Do You Really Need Surrogate Keys? Part 1 – Concepts and Methods

  • ebaya (11/4/2010)


    If your key changes, you update it.

    Yeah, along with all the data in all the tables that rely on it. Nice one.

    Random Technical Stuff[/url]

  • if you have to account for dead people then you'll probably need a multi-column PK. on the SSN column and on a name column or maybe add a bit column for alive/dead and use that

  • ta.bu.shi.da.yu (11/4/2010)


    ebaya (11/4/2010)


    If your key changes, you update it.

    Yeah, along with all the data in all the tables that rely on it. Nice one.

    Given you were the poster who thought the rules of normalization only affect one table at a time, I guess I shouldn't be surprised by this comment. If your PK changes, you change the PK only. Not the rest of the data in the table. If that PK is a FK in 2 other tables, you change one column only in each table. Not "all the data".

    Seriously, this isn't rocket science here.

  • ta.bu.shi.da.yu (11/4/2010)


    ebaya (11/4/2010)


    If your key changes, you update it.

    Yeah, along with all the data in all the tables that rely on it. Nice one.

    Sure, so if you have a key where you expect that to be a problem then you wouldn't reference it in other tables would you? You would use another key in the same table for the foreign key references (maybe a surrogate, maybe another natural key). So what you say is no argument at all against natural keys - it's just an argument for prudent design and choosing sensible foreign keys, which of course I agree with.

  • ebaya (11/4/2010)


    Robert Mahon-475361 (11/4/2010)


    That's what I don't get, an SSN doesn't uniquely identify a person.

    Yes it does. You're still thinking at the database level. But a database is simply a model of some real world set of requirements. The real world is what counts here. In the real world, no two people have the same SSN.

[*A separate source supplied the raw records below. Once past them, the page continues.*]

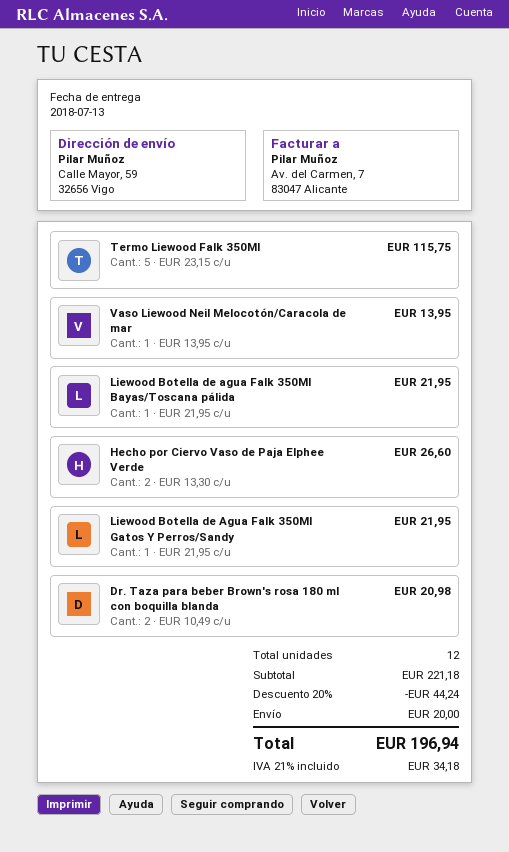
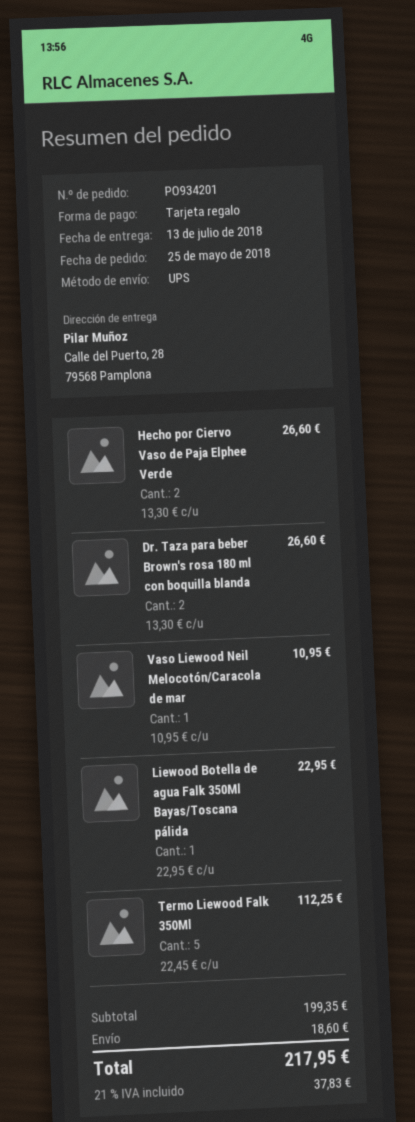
ship to: Calle Mayor, 59, 32656 Vigo -> Calle del Puerto, 28, 79568 Pamplona
Termo Liewood Falk 350Ml: 5 x 23.15 = 115.75 -> 5 x 22.45 = 112.25
Vaso Liewood Neil Melocotón/Caracola de mar: 1 x 13.95 = 13.95 -> 1 x 10.95 = 10.95
Liewood Botella de agua Falk 350Ml Bayas/Toscana pálida: 1 x 21.95 = 21.95 -> 1 x 22.95 = 22.95
Liewood Botella de Agua Falk 350Ml Gatos Y Perros/Sandy: 1 x 21.95 = 21.95 -> none
Dr. Taza para beber Brown's rosa 180 ml con boquilla blanda: 2 x 10.49 = 20.98 -> 2 x 13.30 = 26.60
subtotal: 221.18 -> 199.35
discount: 20% = 44.24 -> none
shipping: 20.00 -> 18.60
tax: 21% = 34.18 -> 21% = 37.83
total: 196.94 -> 217.95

    A duplicate SSN is a data error. Changing your key doesn't "solve the problem". It simply pushes it up a level. You still have the data error -- but now you've let that error into your table, rather than keeping it out. To repeat, this is why that even if you choose to use a synthetic key for other reasons, you'd be wise to put a unique constraint on SSN anyway.

    ...

    Similarly, claiming "the natural key may change so I need a surrogate" is the hallmark of a lackwit. ....

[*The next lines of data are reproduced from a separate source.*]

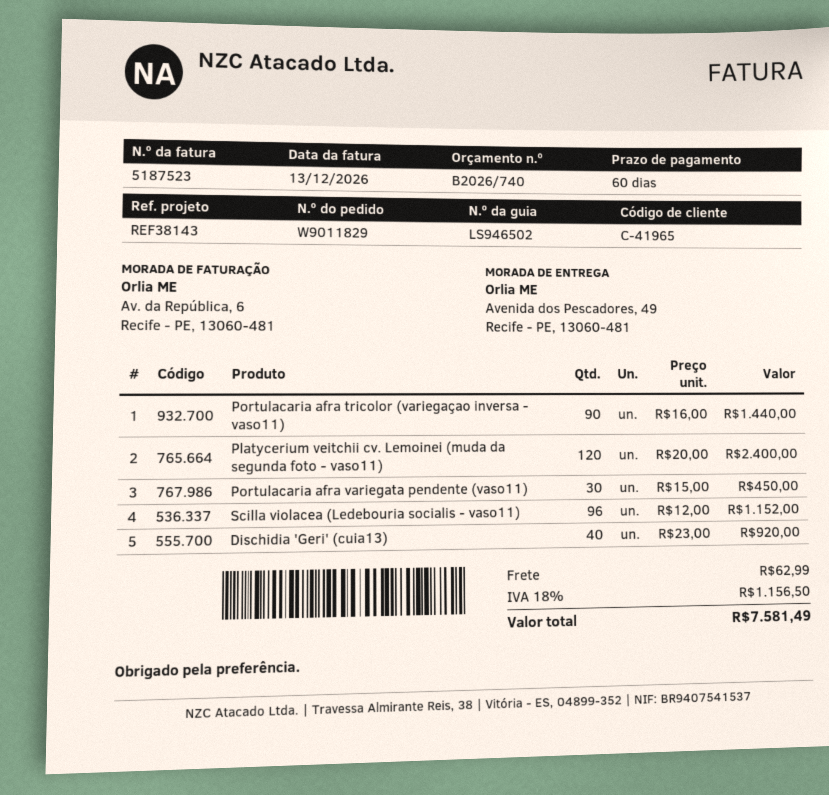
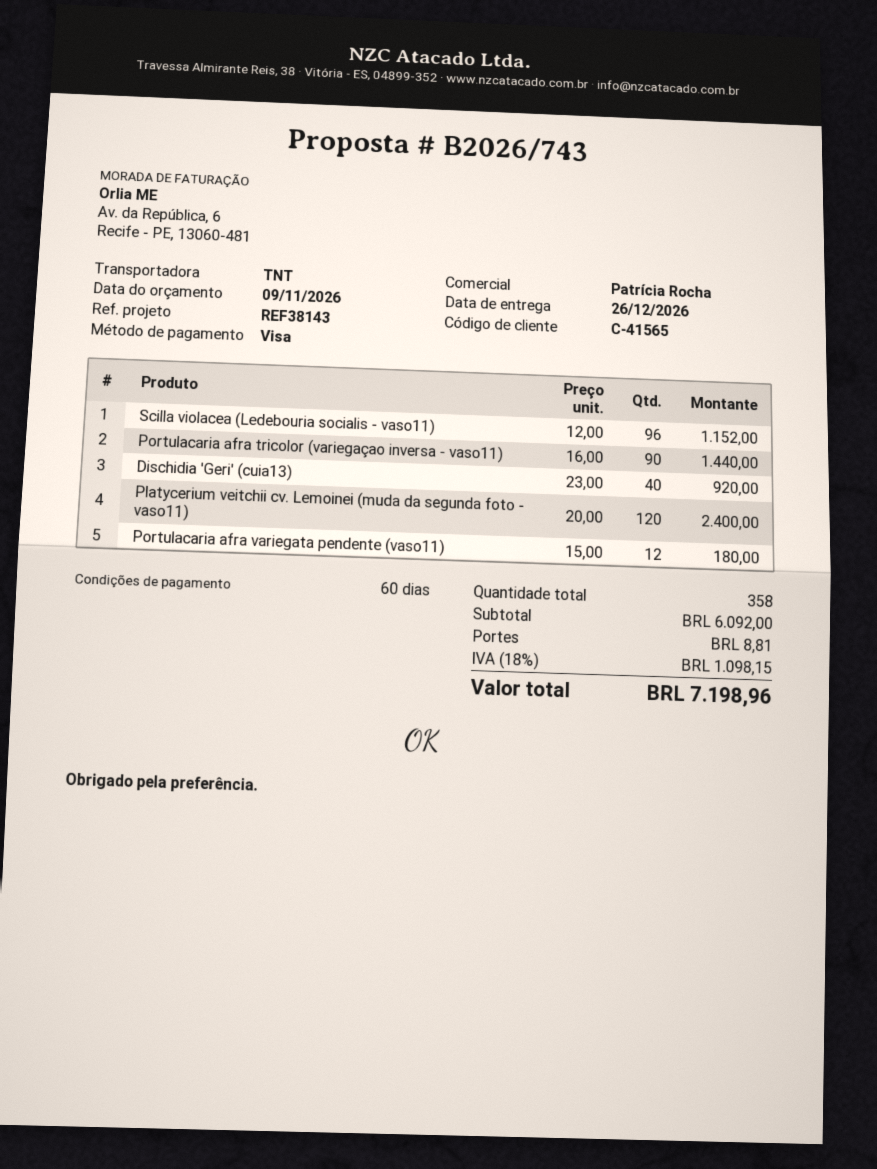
quote number: B2026/740 -> B2026/743
customer number: C-41965 -> C-41565
Portulacaria afra variegata pendente (vaso11): 30 x 15.00 = 450.00 -> 12 x 15.00 = 180.00
shipping: 62.99 -> 8.81
tax: 18% = 1156.50 -> 18% = 1098.15
total: 7581.49 -> 7198.96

    Two problems keep surfacing from this thread: confusion between a primary key and unique key constraints, and more fundamentally why the two are required in the first place.

    A primary key is required to identify a data item - it's purely physical and has nothing to do with the real world but everything to do with the data storage. This is where the physical model is insulated from the real world. This key should never change (the example Ebaya used about migrating data from one physical to another entails resetting the primary key and has no bearing on the above statement).

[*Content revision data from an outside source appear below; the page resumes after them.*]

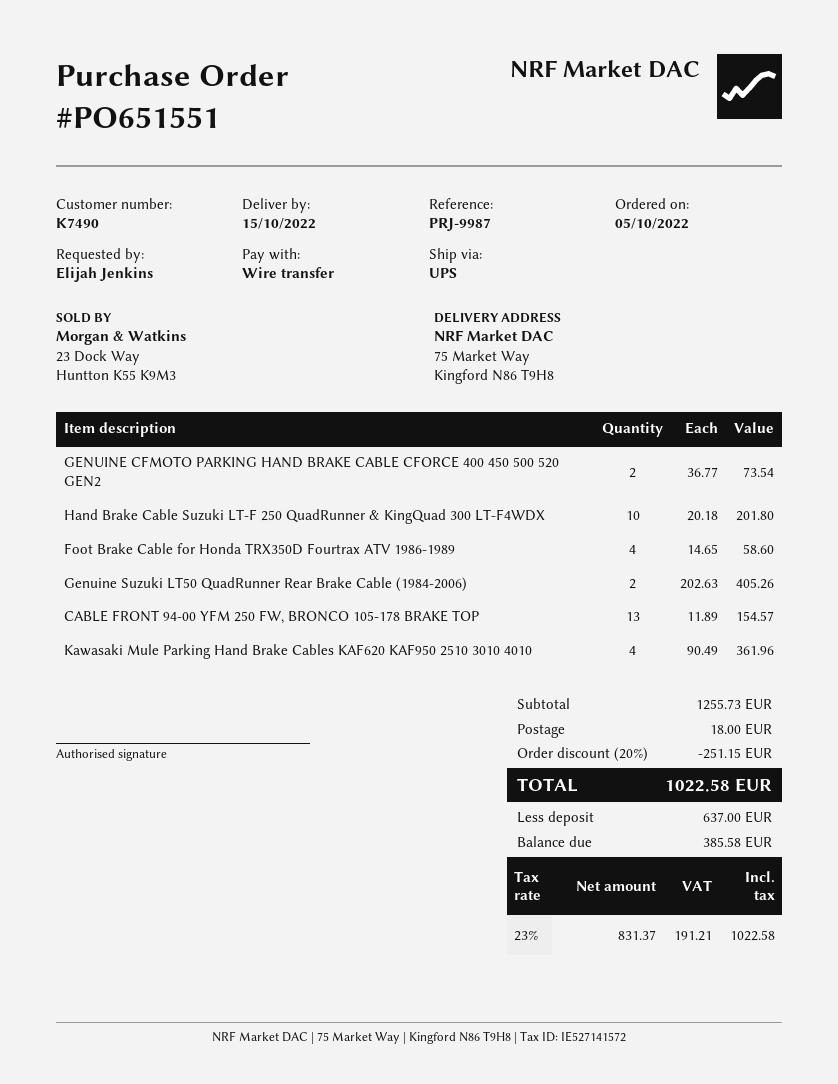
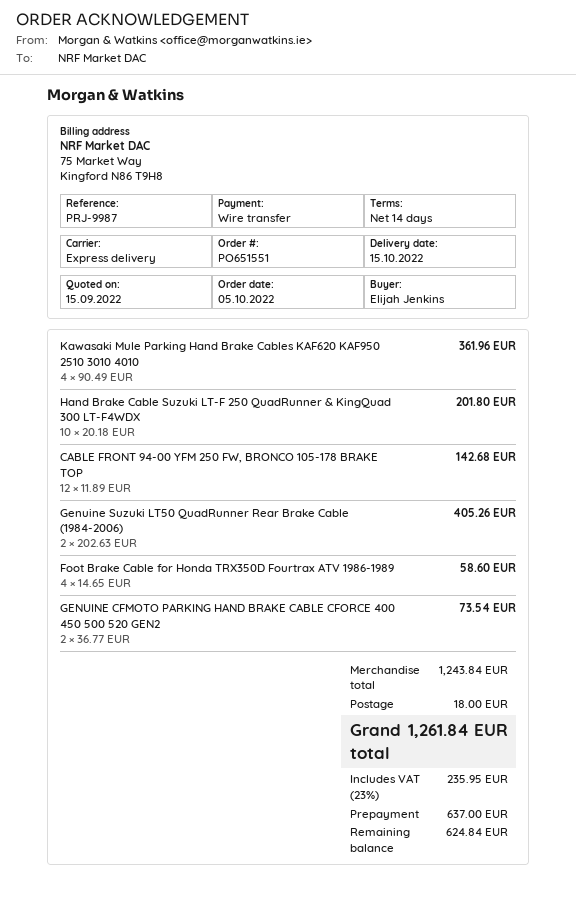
shipping method: UPS -> express
CABLE FRONT 94-00 YFM 250 FW, BRONCO 105-178 BRAKE TOP: 13 x 11.89 = 154.57 -> 12 x 11.89 = 142.68
subtotal: 1255.73 -> 1243.84
discount: 20% = 251.15 -> none
tax: 23% = 191.21 -> 23% = 235.95
total: 1022.58 -> 1261.84
balance: 385.58 -> 624.84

    A unique key, or multiple unique keys, are required to identify a valid real world entity. This has everything to do with the real world and nothing to do with the data storage. This is governed by business logic. Where *all* data is required to be stored for forensic analysis, no unique key is required but a primary key is. Using SSN as the example, one may want to store all SSNs along with other info and then filter out the duplicates. Putting a unique key here creates a new problem: where do you store the duplicates?

    Only in rare situations where these two keys can be combined into one, such as a calendar. But this does not lend any legitimacy for mixing the two keys together.

  • Michael Ebaya (11/4/2010)


    ta.bu.shi.da.yu (11/4/2010)


    ebaya (11/4/2010)


    If your key changes, you update it.

    Yeah, along with all the data in all the tables that rely on it. Nice one.

    Given you were the poster who thought the rules of normalization only affect one table at a time, I guess I shouldn't be surprised by this comment. If your PK changes, you change the PK only. Not the rest of the data in the table. If that PK is a FK in 2 other tables, you change one column only in each table. Not "all the data".

    Seriously, this isn't rocket science here.

    I wrote that wrongly - indeed you need to change only the foreign key that refernce it. I of course know that, I managed to write my last comment fairly badly.

    You're getting a bit abusive here dude. Perhaps you should chill?

    Random Technical Stuff[/url]

  • ta.bu.shi.da.yu (11/4/2010)


    You're getting a bit abusive here dude. Perhaps you should chill?

    Thanks, but I'm not a "dude", and if you don't wish to be abused, perhaps you shouldn't be condescending ... especially when you're the one who is wrong.

  • David Portas (11/4/2010)


    ta.bu.shi.da.yu (11/4/2010)


    ebaya (11/4/2010)


    If your key changes, you update it.

    Yeah, along with all the data in all the tables that rely on it. Nice one.

    Sure, so if you have a key where you expect that to be a problem then you wouldn't reference it in other tables would you? You would use another key in the same table for the foreign key references (maybe a surrogate, maybe another natural key). So what you say is no argument at all against natural keys - it's just an argument for prudent design and choosing sensible foreign keys, which of course I agree with.

    I'm glad you knew what I was talking about (obviously you don't change all the data in the table - can't believe I wrote that!) - 🙂

    But I don't see the point of the key if it is expected to change.

    I am really curious to know why it's a good idea to not enforce the immutability of the key! I've not seen a really good argument yet.

    Random Technical Stuff[/url]

  • Michael Ebaya (11/4/2010)


    ta.bu.shi.da.yu (11/4/2010)


    You're getting a bit abusive here dude. Perhaps you should chill?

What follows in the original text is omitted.